[Web page revision data]
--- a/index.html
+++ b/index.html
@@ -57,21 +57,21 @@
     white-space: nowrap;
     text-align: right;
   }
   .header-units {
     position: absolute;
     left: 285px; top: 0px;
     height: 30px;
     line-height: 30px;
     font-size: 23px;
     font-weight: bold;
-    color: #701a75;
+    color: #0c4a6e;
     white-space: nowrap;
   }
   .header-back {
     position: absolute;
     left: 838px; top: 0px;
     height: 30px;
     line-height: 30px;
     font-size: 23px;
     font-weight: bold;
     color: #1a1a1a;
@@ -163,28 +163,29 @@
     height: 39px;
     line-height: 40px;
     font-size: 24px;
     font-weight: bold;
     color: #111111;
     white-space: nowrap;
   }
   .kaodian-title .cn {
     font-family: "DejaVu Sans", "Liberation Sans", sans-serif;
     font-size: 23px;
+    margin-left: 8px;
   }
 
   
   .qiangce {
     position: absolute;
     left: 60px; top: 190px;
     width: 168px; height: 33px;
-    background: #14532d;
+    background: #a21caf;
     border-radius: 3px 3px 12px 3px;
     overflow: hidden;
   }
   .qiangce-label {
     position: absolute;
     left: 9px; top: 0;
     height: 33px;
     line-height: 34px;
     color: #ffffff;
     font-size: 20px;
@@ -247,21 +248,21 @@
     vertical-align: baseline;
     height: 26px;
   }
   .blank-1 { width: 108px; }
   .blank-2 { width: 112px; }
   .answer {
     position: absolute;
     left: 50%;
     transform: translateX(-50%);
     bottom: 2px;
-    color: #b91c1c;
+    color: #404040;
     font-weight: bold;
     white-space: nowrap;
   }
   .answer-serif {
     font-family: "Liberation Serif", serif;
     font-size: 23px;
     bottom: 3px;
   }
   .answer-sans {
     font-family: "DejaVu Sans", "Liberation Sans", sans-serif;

## [WORK INSTRUCTION]
Return every line in the records that includes the string "blank".

## [EXERCISE RESPONSE]
   .blank-1 { width: 108px; }
   .blank-2 { width: 112px; }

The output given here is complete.